What happens when you compare a standard artificial intelligence search against a multi-step research agent? A look at how both systems analyze the services of DEJAN AI reveals some fascinating differences.

Google's standard AI Mode acts as a single-pass search engine. It quickly delivers a clear, business-friendly summary, explaining that DEJAN is a marketing agency specializing in search engine optimization, or SEO, through machine learning. It is fast, efficient, and easy to read.

On the other hand, a Multi-Step Research Agent uses what is called query fan-out. It generates multiple search queries, runs them, identifies knowledge gaps, and then launches follow-up searches. This iterative process digs much deeper. Instead of just listing basic services, the agent uncovers highly technical details, such as DEJAN's proprietary machine learning models, specific language architectures, and their approach of using small, dedicated models for single tasks.

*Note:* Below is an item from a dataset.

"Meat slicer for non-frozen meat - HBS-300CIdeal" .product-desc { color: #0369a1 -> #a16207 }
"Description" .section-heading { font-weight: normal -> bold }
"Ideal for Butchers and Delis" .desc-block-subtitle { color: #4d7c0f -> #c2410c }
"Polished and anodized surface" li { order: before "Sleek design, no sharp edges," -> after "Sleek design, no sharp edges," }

This multi-step approach shines even brighter on complex technical topics, like bulk email verification. When tasked with researching this field, the agent does not just list service providers. It dives into the mechanics of how artificial intelligence is used to score risky catch-all domains, detect evolving spam traps, and secure application programming interfaces, or APIs, for real-time validation.

While standard AI search is excellent for quick, actionable summaries, iterative research agents are proving to be the superior tool for deep technical investigations.